- Data supplied -
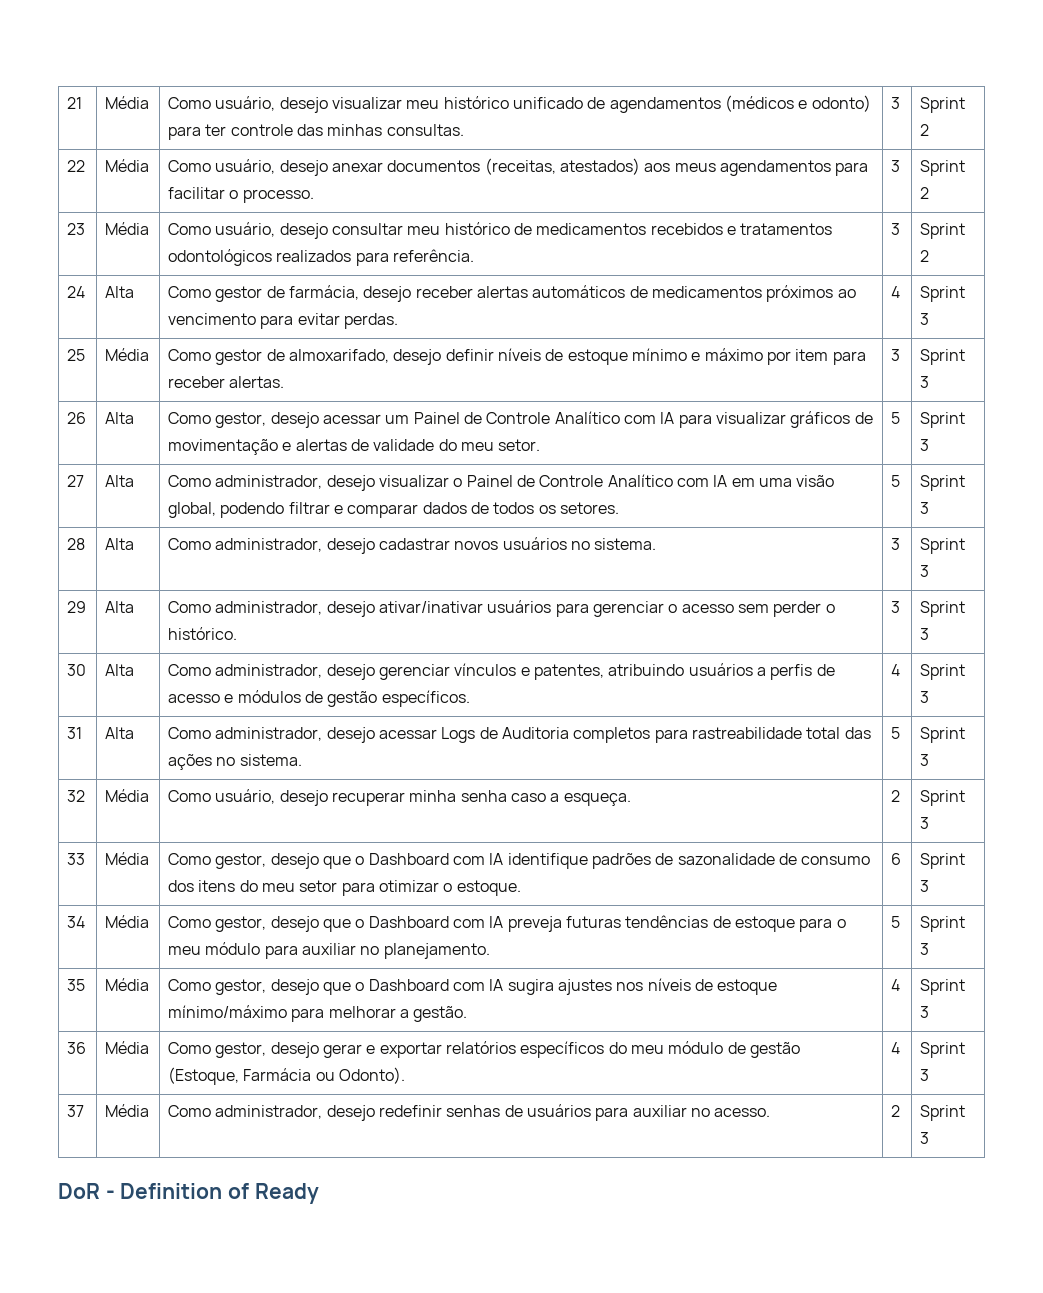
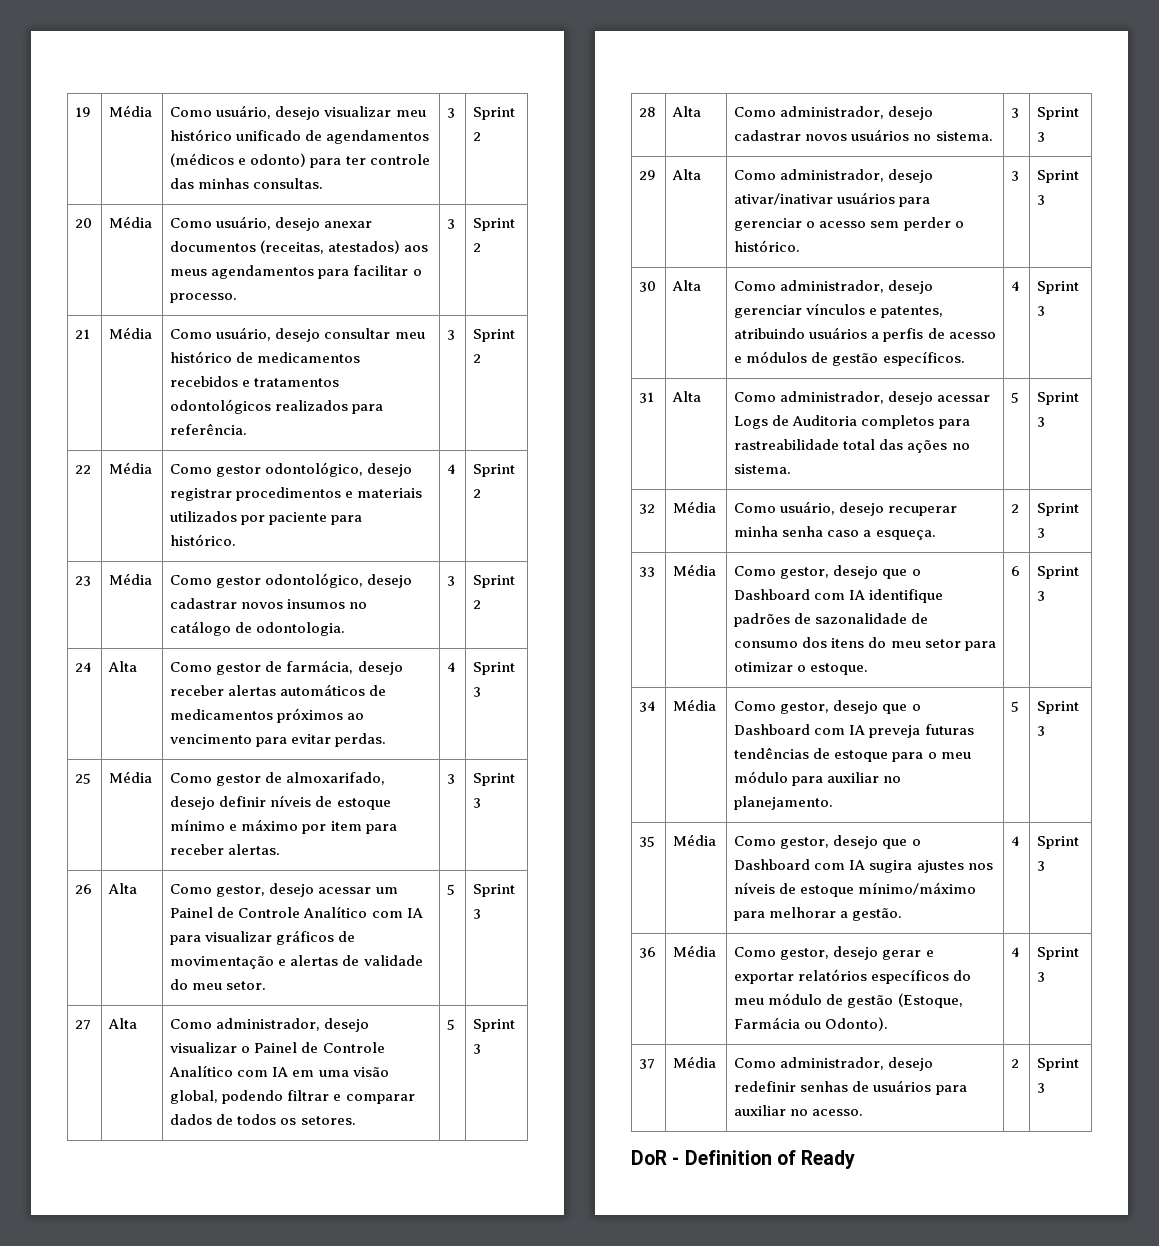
- 21 | Média | Como usuário, desejo visualizar meu histórico unificado de agendamentos (médicos e odonto) para ter controle das minhas consultas. | 3 | Sprint 2
+ 19 | Média | Como usuário, desejo visualizar meu histórico unificado de agendamentos (médicos e odonto) para ter controle das minhas consultas. | 3 | Sprint 2
- 22 | Média | Como usuário, desejo anexar documentos (receitas, atestados) aos meus agendamentos para facilitar o processo. | 3 | Sprint 2
+ 20 | Média | Como usuário, desejo anexar documentos (receitas, atestados) aos meus agendamentos para facilitar o processo. | 3 | Sprint 2
- 23 | Média | Como usuário, desejo consultar meu histórico de medicamentos recebidos e tratamentos odontológicos realizados para referência. | 3 | Sprint 2
+ 21 | Média | Como usuário, desejo consultar meu histórico de medicamentos recebidos e tratamentos odontológicos realizados para referência. | 3 | Sprint 2
+ 22 | Média | Como gestor odontológico, desejo registrar procedimentos e materiais utilizados por paciente para histórico. | 4 | Sprint 2
+ 23 | Média | Como gestor odontológico, desejo cadastrar novos insumos no catálogo de odontologia. | 3 | Sprint 2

- Exercise instructions -
Using the entries above, copy out all lines that contain the string "anexar".

- Expected answer -
- 22 | Média | Como usuário, desejo anexar documentos (receitas, atestados) aos meus agendamentos para facilitar o processo. | 3 | Sprint 2
+ 20 | Média | Como usuário, desejo anexar documentos (receitas, atestados) aos meus agendamentos para facilitar o processo. | 3 | Sprint 2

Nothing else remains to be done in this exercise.